The city has become a matter of dispute between Israel and Washington.

"We have no way to defeat Hamas without getting into Rafah and eliminating the battalions that are left there," Netanyahu said Friday.

But Blinken said an invasion of Rafah was "not the way to achieve" that aim.

"We have the same goals as Israel: the defeat of Hamas," the top American diplomat wrote on X after meeting with Netanyahu. "Next week I will meet again with Israeli officials in Washington to discuss a different way we can achieve this objective."

On his latest wartime tour of the region, to support truce talks in Qatar, Blinken also expressed disappointment over the failed UN resolution.

He accused China and Russia of "cynically" using their vetoes, while Hamas expressed its "appreciation".

As diplomats sparred in New York, Israel's spy chief David Barnea headed to Qatar for negotiations with CIA chief William Burns and Qatari and Egyptian officials.

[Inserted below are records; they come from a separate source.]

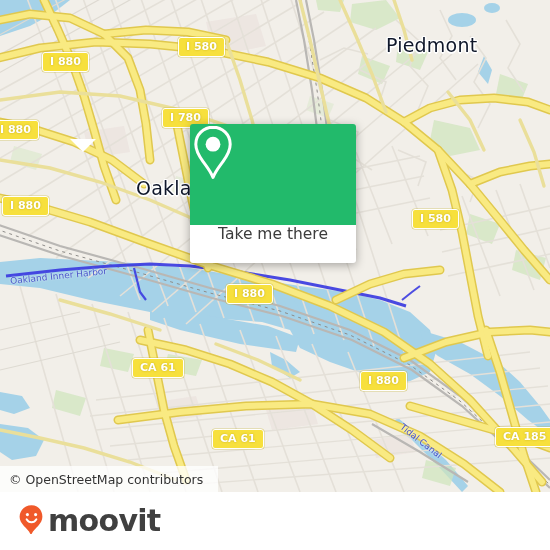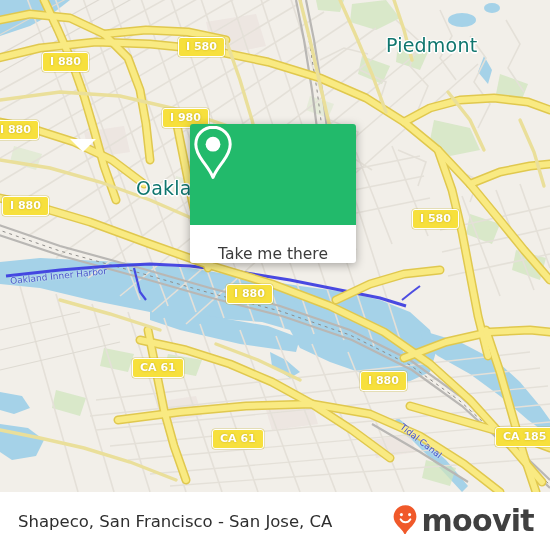--- a/index.html
+++ b/index.html
@@ -23,21 +23,21 @@
     position: absolute;
     left: 0; top: 0;
     width: 550px; height: 492px;
     overflow: hidden;
     background: #f2efe9;
   }
   #map svg { position: absolute; left: 0; top: 0; display: block; }
 
   .maplabel {
     position: absolute;
-    color: #0f766e;
+    color: #0f172a;
     font-family: "DejaVu Sans", sans-serif;
     white-space: nowrap;
     font-weight: 400;
     text-shadow:
       -1.5px 0 rgba(255,255,255,.95), 1.5px 0 rgba(255,255,255,.95),
       0 -1.5px rgba(255,255,255,.95), 0 1.5px rgba(255,255,255,.95),
       -1px -1px rgba(255,255,255,.9), 1px 1px rgba(255,255,255,.9),
       -1px 1px rgba(255,255,255,.9), 1px -1px rgba(255,255,255,.9);
   }
   .city { font-size: 19px; letter-spacing: .2px; }
@@ -90,21 +90,21 @@
   #card-head {
     height: 101px;
     background: #22ba6b;
     border-radius: 3px 3px 0 0;
     display: flex; align-items: center; justify-content: center;
   }
   #card-foot {
     height: 38px;
     background: #ffffff;
     border-radius: 0 0 3px 3px;
-    display: flex; align-items: flex-end; justify-content: center;
+    display: flex; align-items: flex-start; justify-content: center;
     cursor: pointer;
   }
   #card-foot span {
     font-size: 15.5px;
     color: #3c3c3c;
     font-family: "DejaVu Sans", sans-serif;
   }
   #card-tail {
     position: absolute;
     left: 70px; top: 139px;
@@ -382,21 +382,21 @@
     </svg>
 
     <div class="maplabel city" style="left:386px; top:34px;">Piedmont</div>
     <div class="maplabel city" style="left:136px; top:177px;">Oakland</div>
 
     <div class="waterlabel" style="left:10px; top:271px; transform:rotate(-6deg);">Oakland Inner Harbor</div>
     <div class="waterlabel" style="left:396px; top:436px; transform:rotate(38deg);">Tidal Canal</div>
 
     <div class="shield" style="left:178px; top:37px;">I 580</div>
     <div class="shield" style="left:42px;  top:52px;">I 880</div>
-    <div class="shield" style="left:162px; top:108px;">I 980</div>
+    <div class="shield" style="left:162px; top:108px;">I 780</div>
     <div class="shield" style="left:-8px;  top:120px;">I 880</div>
     <div class="shield" style="left:2px;   top:196px;">I 880</div>
     <div class="shield" style="left:412px; top:209px;">I 580</div>
     <div class="shield" style="left:226px; top:284px;">I 880</div>
     <div class="shield" style="left:132px; top:358px;">CA 61</div>
     <div class="shield" style="left:360px; top:371px;">I 880</div>
     <div class="shield" style="left:212px; top:429px;">CA 61</div>
     <div class="shield" style="left:495px; top:427px;">CA 185</div>
 
     <div id="card">
@@ -409,24 +409,26 @@
             <circle cx="23" cy="20.2" r="7.4" fill="#ffffff"></circle>
           </svg>
         </span>
       </div>
       <div id="card-foot">
         <span>Take me there</span>
       </div>
     </div>
     <div id="card-tail"></div>
 
+    <div id="attrib">
+      <span>© OpenStreetMap contributors</span>
+    </div>
   </div>
 
   <div id="footer">
-    <div id="footer-title">Shapeco, San Francisco - San Jose, CA</div>
     <div id="brand">
       <span>
         <svg width="27" height="31" viewBox="0 0 27 31" aria-hidden="true">
           <path d="M13.5 1.2C6.9 1.2 1.6 6.4 1.6 12.8c0 3.6 1.9 6.5 4.3 9.1
                    2.3 2.5 5.1 4.7 6.2 7.6.3.8 1.5.8 1.8 0 1.1-2.9 3.9-5.1
                    6.2-7.6 2.4-2.6 4.3-5.5 4.3-9.1C24.4 6.4 20.1 1.2 13.5 1.2z" fill="#f0592a"></path>
           <circle cx="9.4" cy="10.6" r="1.55" fill="#ffffff"></circle>
           <circle cx="17.6" cy="10.6" r="1.55" fill="#ffffff"></circle>
           <path d="M8.6 15.2c1.2 2.1 3 3.1 4.9 3.1s3.7-1 4.9-3.1" stroke="#ffffff" stroke-width="1.9" fill="none" stroke-linecap="round"></path>
         </svg>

The mediators are aiming to secure the release of Israelis still held by Gaza militants in exchange for Palestinian prisoners in Israeli custody and the delivery of more relief supplies.

- 'Starvation as method of war' -

Hamas's October 7 attack which triggered the war resulted in about 1,160 deaths in Israel, mostly civilians, according to an AFP tally of Israeli official figures.

Militants also seized about 250 hostages, of whom Israel believes around 130 remain in Gaza, including 33 presumed dead.

Since the start of its retaliatory campaign, Israel has imposed a near-complete blockade on Gaza, heavily restricting the flow of humanitarian aid, which mainly comes in from Egypt via Rafah.

It has blamed shortages on the Palestinian side, namely a lack of capacity to distribute aid once it gets in.

UN rights chief Volker Turk earlier this week accused Israel of conducting the conflict in a way that "may amount to the use of starvation as a method of war".

In northern Gaza, Israel has since Monday staged another siege of Al-Shifa Hospital. Palestinian witnesses reported corpses littering the streets.

In January, Israel said it had "completed the dismantling" of Hamas's command structure in northern Gaza, but on Monday military spokesman Daniel Hagari said Palestinian militants and commanders have since returned to Al-Shifa "and turned it into a command centre".

Hamas has denied using the hospital for military purposes.

According to World Health Organization head Tedros Adhanom Ghebreyesus, the medical site has become inaccessible.

On social media, he shared a harrowing account from a doctor there, who said two patients on life support died from lack of electricity, while others in critical condition were lying on the floor.

"These conditions are utterly inhumane," Tedros wrote. "We call for an immediate end to the siege."

Israeli troops previously raided Al-Shifa in November, sparking an international outcry.